The fundamental difference between Central and Local Government is that whilst the former offers a small amount of high volume services, the latter generally offers a large amount of low volume services. 100,000 transactions would only apply to a tiny percentage of council services like paying council tax, so I'll be looking to see if it could or should be scaled for smaller volume services.

A second is, where is the user's voice in the process? From the outside it looks a bit like the government inspectors inspecting the government. GDS put user needs at the heart of everything they do, and I'm keen to see how this happens in practice, in the Assessment.

A third is, is there any interest from GDS in working with councils on this? I've seen differing messages over the past year from local GDS ‘very high priority’ to "In terms of mandate and what local can do, I’m afraid it’s not my job". The two quotees have now moved to new roles and the Spending Review will also bring changes so perhaps this might not become clearer until November.

There are other questions, but there's a role for you the reader in this too, because if you've read this far you probably have in interest in this. For the most part we're there to observe, and time for asking questions afterwards will be short, but if you have something you'd like to find out about the process please do let me know and I'll do my best to ask.

I hoping we might be able to run a workshop or maker day some time afterwards, I hope this won't be the end, but whatever happens I'm grateful to GDS for sparing some of their valuable time for my colleague and I.

UPDATE: I wrote a follow up, after my visit here.

Comments

Popular posts from this blog

Digital best practice checklist

This week I finished the draft of a digital best practice check-list. It's not digital strategy, in fact I'm increasingly thinking organisations don't need a digital strategy, they need a delivery strategy. My draft has check-list of seven questions and recommendations, with one overall recommendation regarding best practice for delivering digital. Ideally it would be incorporated into a wider service and information delivery strategy. Below I've omitted the bulk of the content, the reasoning behind arriving at the recommendation from the question because it's still in draft, but here are the seven questions and eight recommendations: 1. Is the council properly promoting its digital services and content, to reduce avoidable contact? Recommendation: Establish a “digital first” ethos to the promotion of services and better targeting what, when and where they're promoted. 2. Are the digital services the council offers, especially where the design and...
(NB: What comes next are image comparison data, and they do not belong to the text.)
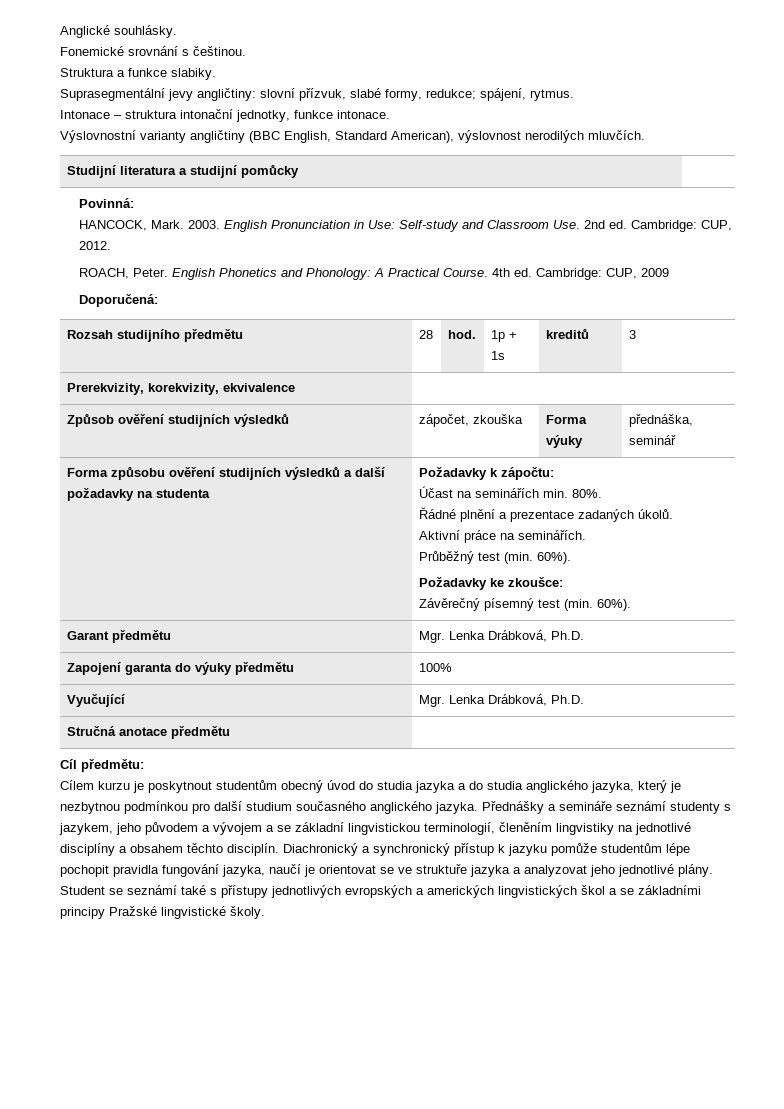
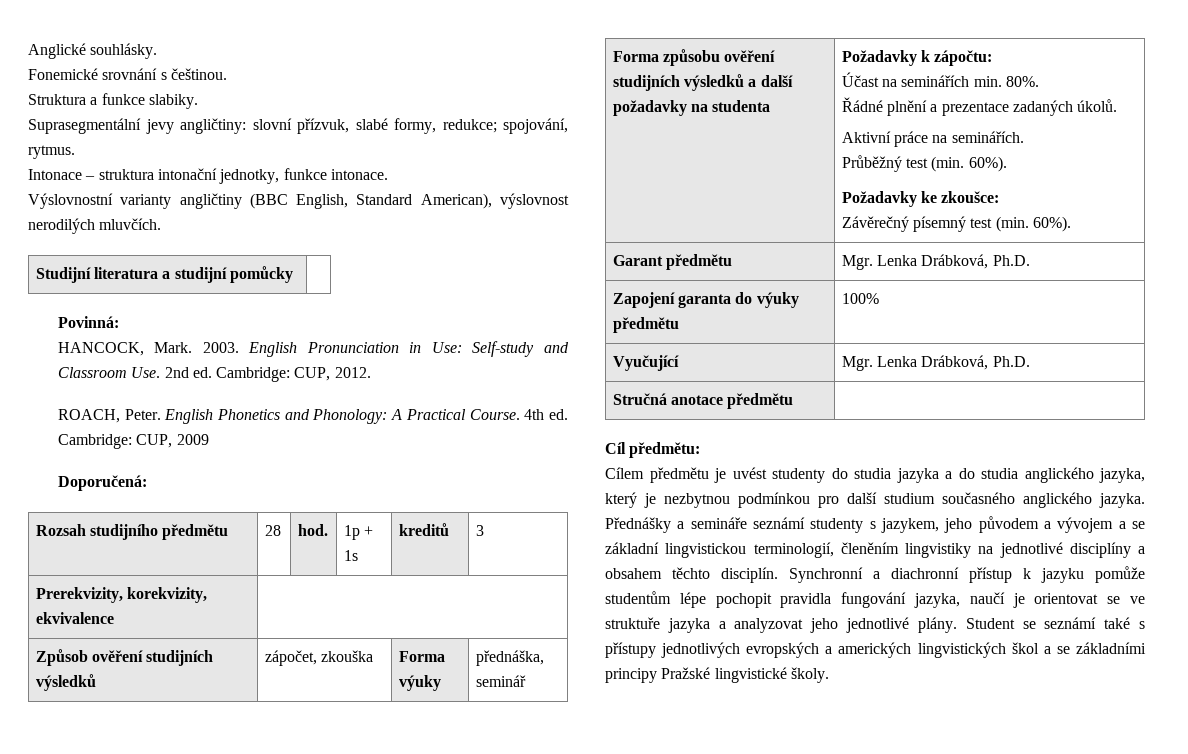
- Suprasegmentální jevy angličtiny: slovní přízvuk, slabé formy, redukce; spájení, rytmus.
+ Suprasegmentální jevy angličtiny: slovní přízvuk, slabé formy, redukce; spojování, rytmus.
- Cílem kurzu je poskytnout studentům obecný úvod do studia jazyka a do studia anglického jazyka, který je nezbytnou podmínkou pro další studium současného anglického jazyka.
+ Cílem předmětu je uvést studenty do studia jazyka a do studia anglického jazyka, který je nezbytnou podmínkou pro další studium současného anglického jazyka.
- Diachronický a synchronický přístup k jazyku pomůže studentům lépe pochopit pravidla fungování jazyka, naučí je orientovat se ve struktuře jazyka a analyzovat jeho jednotlivé plány.
+ Synchronní a diachronní přístup k jazyku pomůže studentům lépe pochopit pravidla fungování jazyka, naučí je orientovat se ve struktuře jazyka a analyzovat jeho jednotlivé plány.

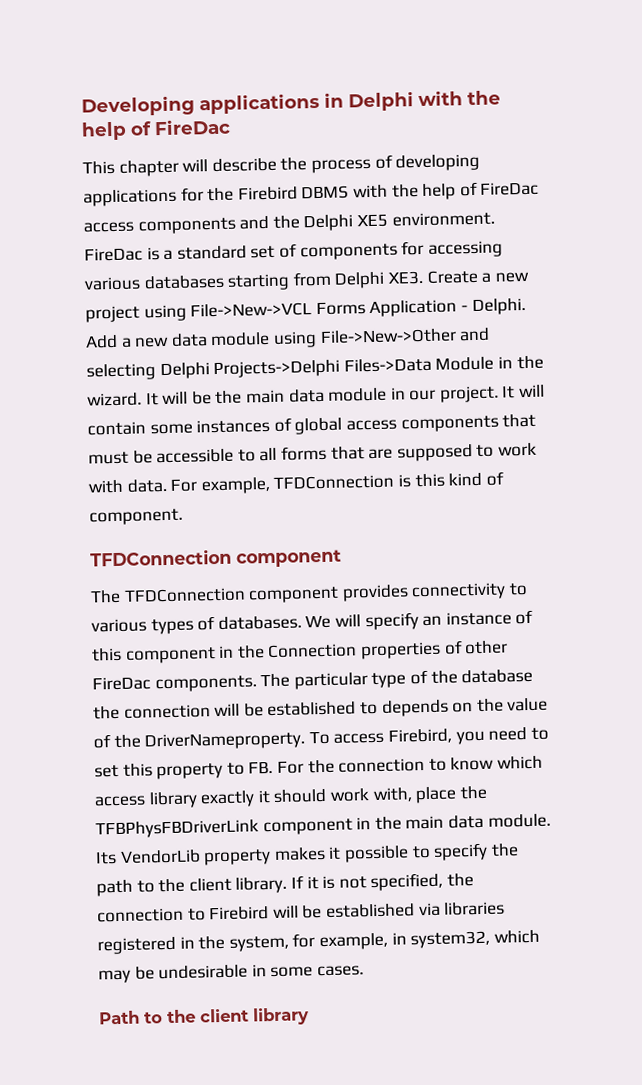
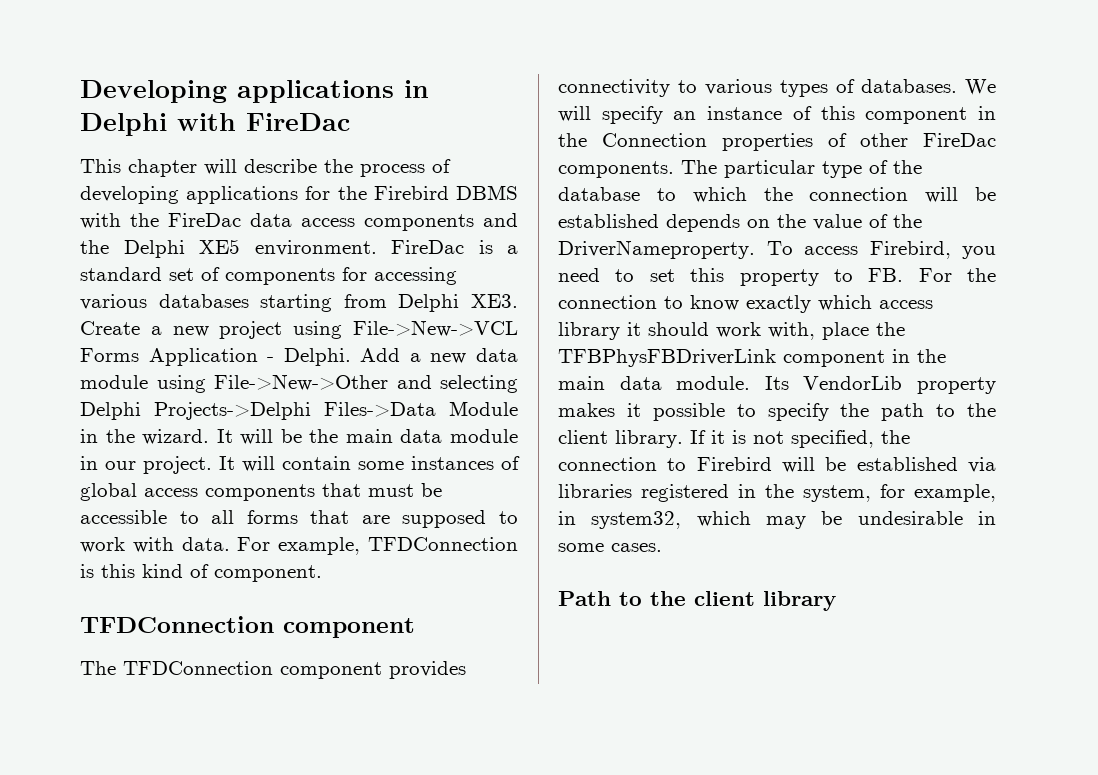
- Developing applications in Delphi with the help of FireDac
+ Developing applications in Delphi with FireDac
- This chapter will describe the process of developing applications for the Firebird DBMS with the help of FireDac access components and the Delphi XE5 environment.
+ This chapter will describe the process of developing applications for the Firebird DBMS with the FireDac data access components and the Delphi XE5 environment.
- The particular type of the database the connection will be established to depends on the value of the DriverNameproperty.
+ The particular type of the database to which the connection will be established depends on the value of the DriverNameproperty.
- To access Firebird, you need to set this property to FB. For the connection to know which access library exactly it should work with, place the TFBPhysFBDriverLink component in the main data module.
+ To access Firebird, you need to set this property to FB. For the connection to know exactly which access library it should work with, place the TFBPhysFBDriverLink component in the main data module.

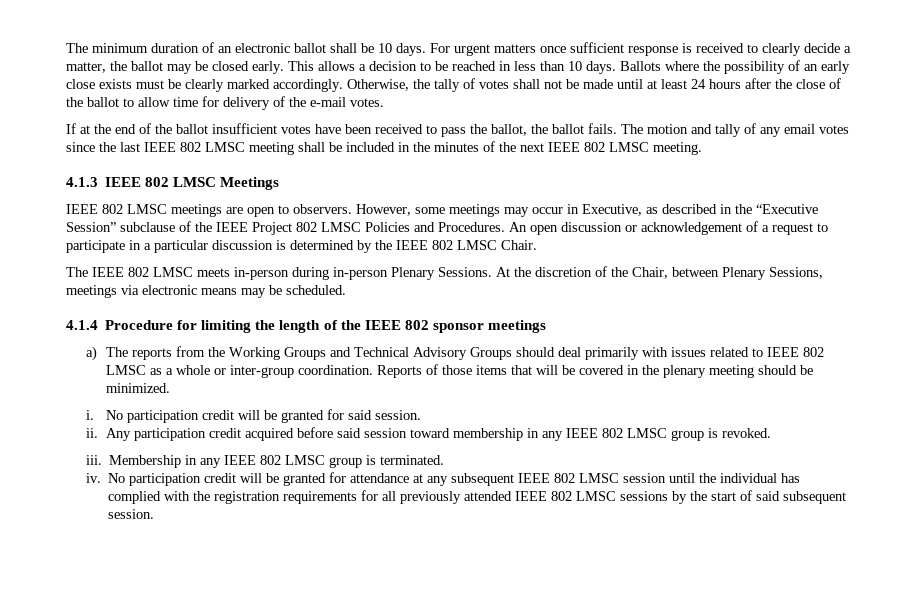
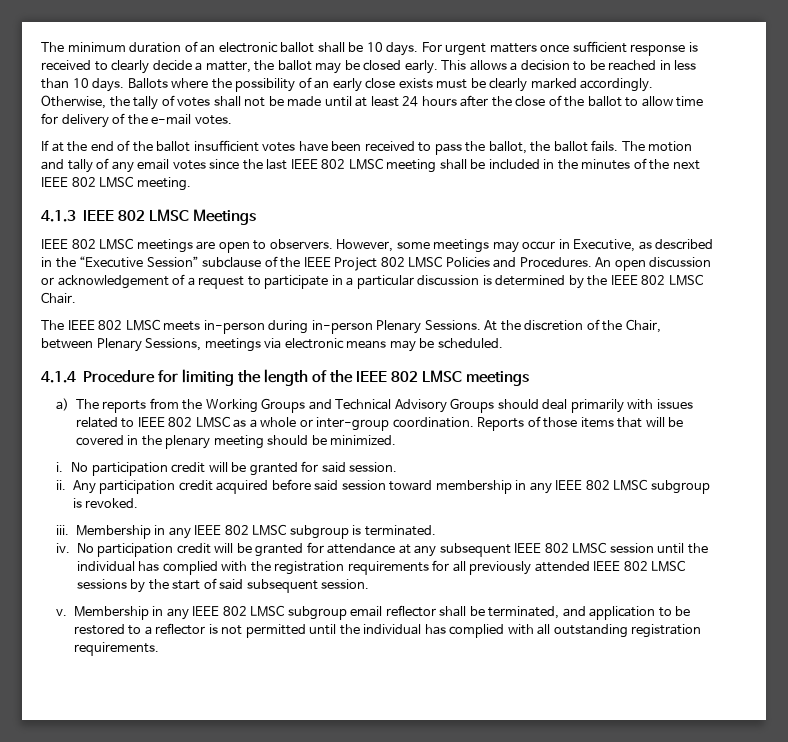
- 4.1.4 Procedure for limiting the length of the IEEE 802 sponsor meetings
+ 4.1.4 Procedure for limiting the length of the IEEE 802 LMSC meetings
- Any participation credit acquired before said session toward membership in any IEEE 802 LMSC group is revoked.
+ Any participation credit acquired before said session toward membership in any IEEE 802 LMSC subgroup is revoked.
- Membership in any IEEE 802 LMSC group is terminated.
+ Membership in any IEEE 802 LMSC subgroup is terminated.
+ v. Membership in any IEEE 802 LMSC subgroup email reflector shall be terminated, and application to be restored to a reflector is not permitted until the individual has complied with all outstanding registration requirements.

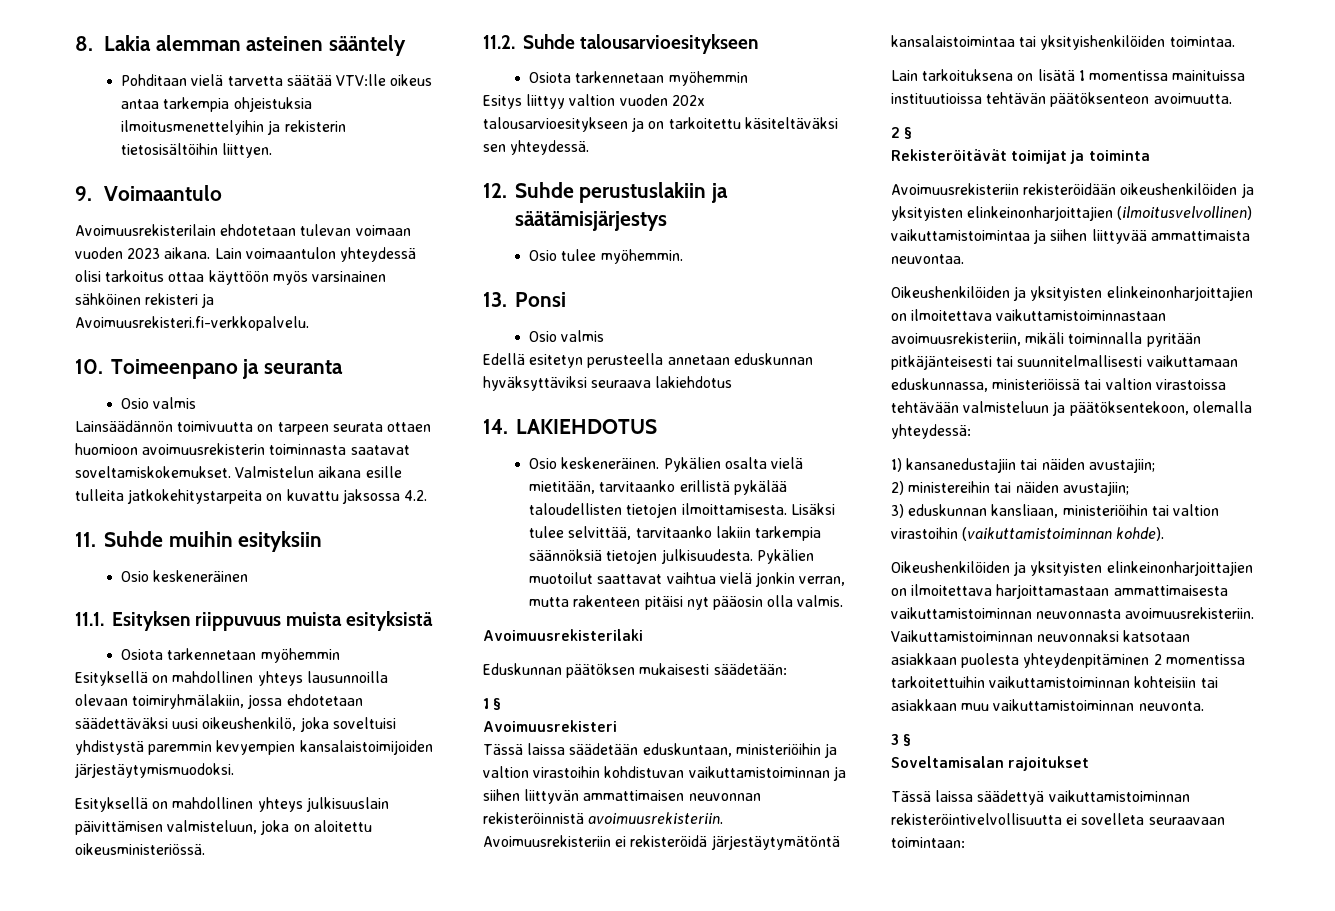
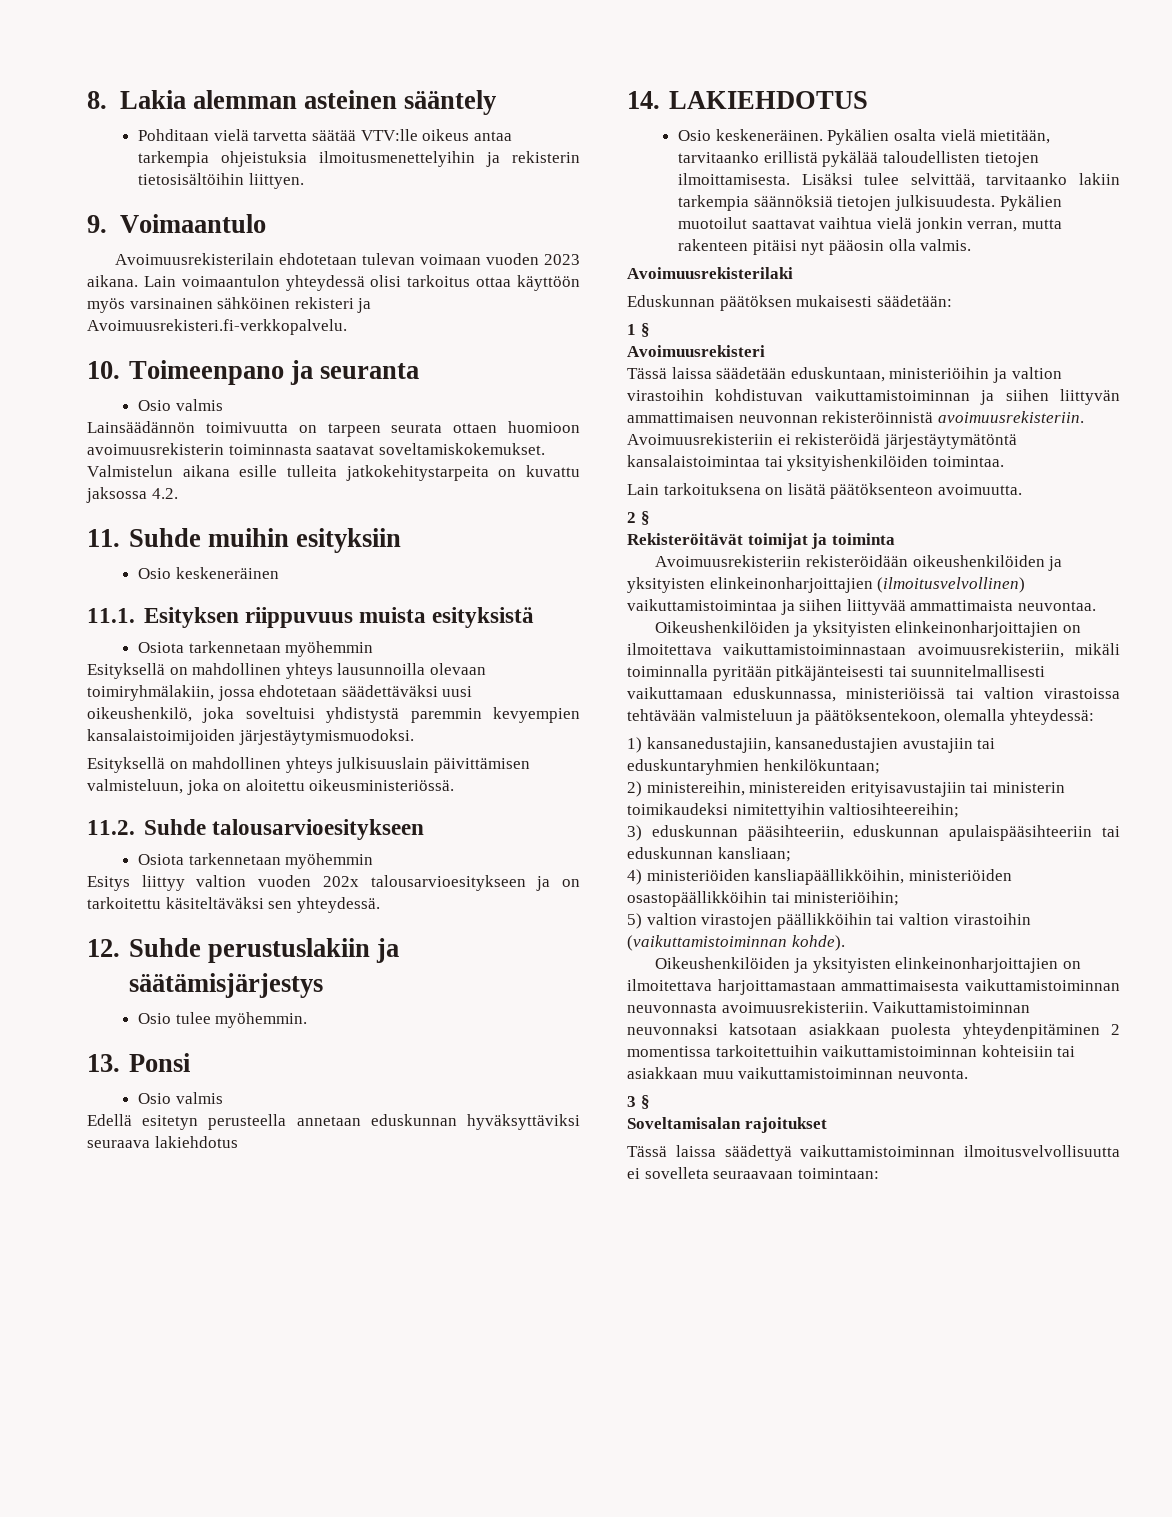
- Lain tarkoituksena on lisätä 1 momentissa mainituissa instituutioissa tehtävän päätöksenteon avoimuutta.
+ Lain tarkoituksena on lisätä päätöksenteon avoimuutta.
- 1) kansanedustajiin tai näiden avustajiin;
- 2) ministereihin tai näiden avustajiin;
- 3) eduskunnan kansliaan, ministeriöihin tai valtion virastoihin (vaikuttamistoiminnan kohde).
+ 1) kansanedustajiin, kansanedustajien avustajiin tai eduskuntaryhmien henkilökuntaan;
+ 2) ministereihin, ministereiden erityisavustajiin tai ministerin toimikaudeksi nimitettyihin valtiosihteereihin;
+ 3) eduskunnan pääsihteeriin, eduskunnan apulaispääsihteeriin tai eduskunnan kansliaan;
+ 4) ministeriöiden kansliapäällikköihin, ministeriöiden osastopäällikköihin tai ministeriöihin;
+ 5) valtion virastojen päällikköihin tai valtion virastoihin (vaikuttamistoiminnan kohde).
- Tässä laissa säädettyä vaikuttamistoiminnan rekisteröintivelvollisuutta ei sovelleta seuraavaan toimintaan:
+ Tässä laissa säädettyä vaikuttamistoiminnan ilmoitusvelvollisuutta ei sovelleta seuraavaan toimintaan:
Carl's Conundrum of Internal Influence

I'm writing this partly as a reply to an excellent piece that Carl Haggerty published about the disconnect between internal and external influence and partly due to various conversations over the past month about how to make using tools like collaboration platform  Pipeline common practice. This isn't really about Carl though, or Devon County Council, or any other council specifically, it's more a comment on the influence of digital teams in local governments, or lack of, and how to resolve this. So here's the question that prompted this piece. How can someone who's been recognised nationally for their work, first by winning the Guardian's Leadership Excellent Award and who has more recently been placed in the top 100 of the Local Government Chronicle's most influential people in local government , "sometimes feel rather isolated and disconnected to the power and influence internally". First, let's consider whether is this a problem to...

Pipeline Alpha

In September 2014, officers from 25 councils met in Guildford to discuss a platform to enable collaboration across Local Government. A "Kickstarter for local government" is the missing part to Makers Project Teams , a concept to enable collaborative working across different organisations put forward by LGMakers the design and development strand of LocalGov Digital . Based on the user needs captured at the event, LGMakers created collaboration platform Pipeline and by October people from over 50 councils had signed up . Pipeline is an Alpha, a prototype set up to evaluate how a Kickstarter for councils might work. It is a working site though, and is being used as the platform it is eventually intended to be, at present without some of finer features a live offer might have. So what have I've learnt in the eight months since we launched Pipeline? There's a strong desire to collaborate  LocalGov Digital isn't a funded programme. I wrote about how much it ...

Superfast highways

You may have seen this slide I put together to help explain digital transformation This week we launched a new beta service to report speeding traffic. It looks fairly simple but to give you an idea of what's happening in the background I thought it might be useful to show you the before and after. So here's the before and as you can see it's completely a manual process. Stuff might be recorded electronically but it takes someone to do something seven time to make the process work and send it to the parish or the district. Here's the after What this doesn't tell you is that it's basing whether the request is for the parish or district on three questions. It's also doing a spatial look up to find the parish and returning the parish clerk details using the Modern.Gov API. Because these are already part of our platform this is data that we currently maintain, so there's no additional work to keep this up to date and we've reduced the h...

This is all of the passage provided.